Surprise! Facebook's login.php has Changed

I just noticed that one of my deployed Facebook applications was no longer working properly when it was being accessed from outside Facebook. This application allows users to make comments on abstract artwork (Its is at www.FulcrumGalleries.com). It is also running on Facebook as an application called What is Art. It is built with the Ringside Newtwork's Social Application Server which allows this type of dual deployment though the use of a Javascript widget.

This application can use Facebook to log users in when they are using the What is Art application directly from the Fulcrum website. It does this by deferring to Facebook for authentication. This is achived by following Facebook's posted authentication rules for web and desktop apps located here.

What I started seeing is quite different than the posted procedure. Originally, an application could redirect to login.php with an api_key as a parameter with the intention of logging in to a specific application.

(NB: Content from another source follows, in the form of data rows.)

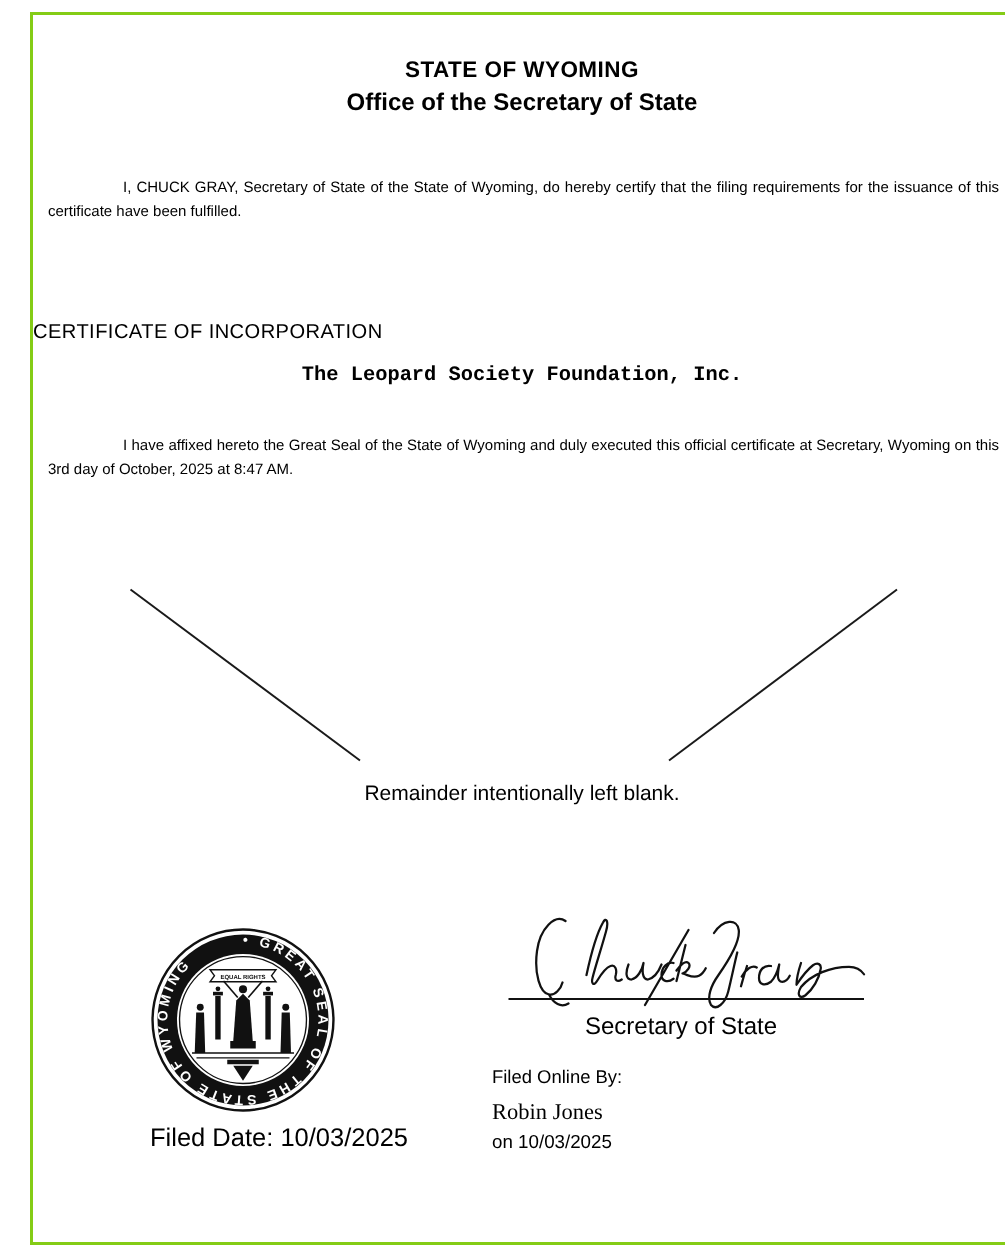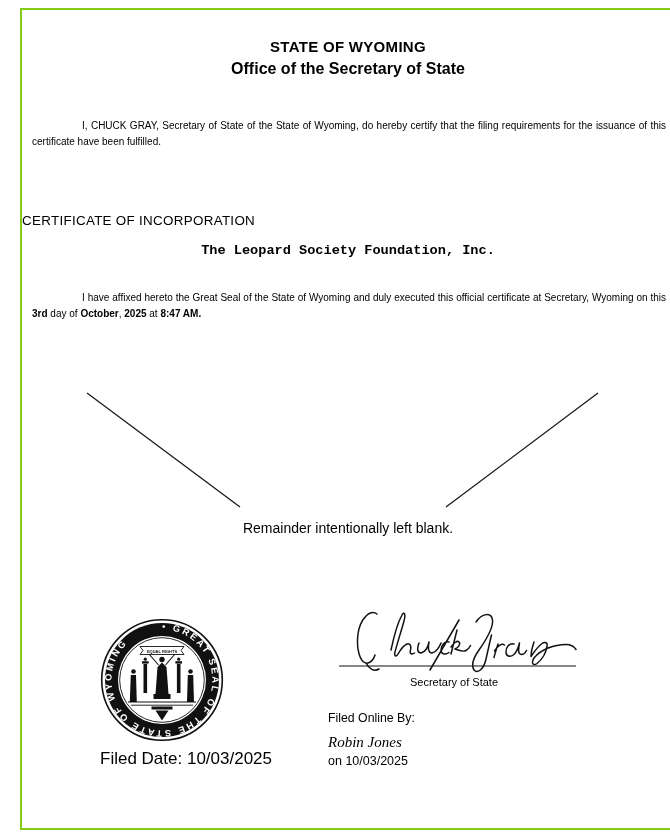--- a/index.html
+++ b/index.html
@@ -25,35 +25,35 @@
   .body-par {
     left: 10px; top: 108px; width: 634px;
     font-size: 10px; line-height: 15.5px;
     text-align: justify; text-indent: 50px;
   }
   .body-par2 { top: 280px; }
 
   .cert-title { left: 0; top: 203px; width: 652px; text-align: left; font-size: 13.4px; letter-spacing: 0.3px; }
   .entity-name { left: 0; top: 233px; width: 652px; text-align: center; font-size: 13.6px; font-weight: bold; font-family: Liberation Mono, monospace; }
 
-  .seg-bold { font-weight: bold; }
+  .seg-bold { font-weight: normal; }
 
   .lines-svg { left: 0; top: 375px; width: 652px; height: 130px; }
 
   .remainder { left: 0; top: 510px; width: 652px; text-align: center; font-size: 14px; }
 
   .seal-svg { left: 78px; top: 608px; width: 124px; height: 124px; }
   .filed-date { left: 78px; top: 739px; width: 180px; font-size: 17px; }
 
   .sig-svg { left: 306px; top: 582px; width: 252px; height: 82px; }
-  .sos-title { left: 306px; top: 666px; width: 252px; text-align: center; font-size: 11px; }
+  .sos-title { left: 306px; top: 666px; width: 252px; text-align: center; font-size: 16px; }
 
   .filed-block { left: 306px; top: 701px; width: 252px; }
   .filed-by { font-size: 12.3px; }
-  .filer-name { font-family: "Liberation Serif", serif; font-size: 15px; margin-top: 9px; font-style: italic; }
+  .filer-name { font-family: "Liberation Serif", serif; font-size: 15px; margin-top: 9px; }
   .filed-on { font-size: 12.5px; margin-top: 3px; }
 </style>
 </head>
 <body>
 
 <div class="page">
 
   <div class="abs hdr">
     <div class="hdr-line1">STATE OF WYOMING</div>
     <div class="hdr-line2">Office of the Secretary of State</div>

Login.php would then redirect to the calling application's callback_url with an auth_token which could then be converted into a Facebook session by calling auth.getSession. You would then use that session for all future API calls.

Well now I am seeing a different behavior in login.php. It now returns a parameter called session when it calls the callback_url. Session looks like this:

{"session_key":"263101aaf6065b08763196df-558462736","uid":"558462736","expires":0,"secret":""}

As you can see, the session parameter has the actual session_key inside it already, completely allowing you to skip the call to auth.getSession! I guess this is a time saver but supporting this change took some re-coding to get my app working again. It might be a good idea to start running a functional test against login.php daily just in case it changes again.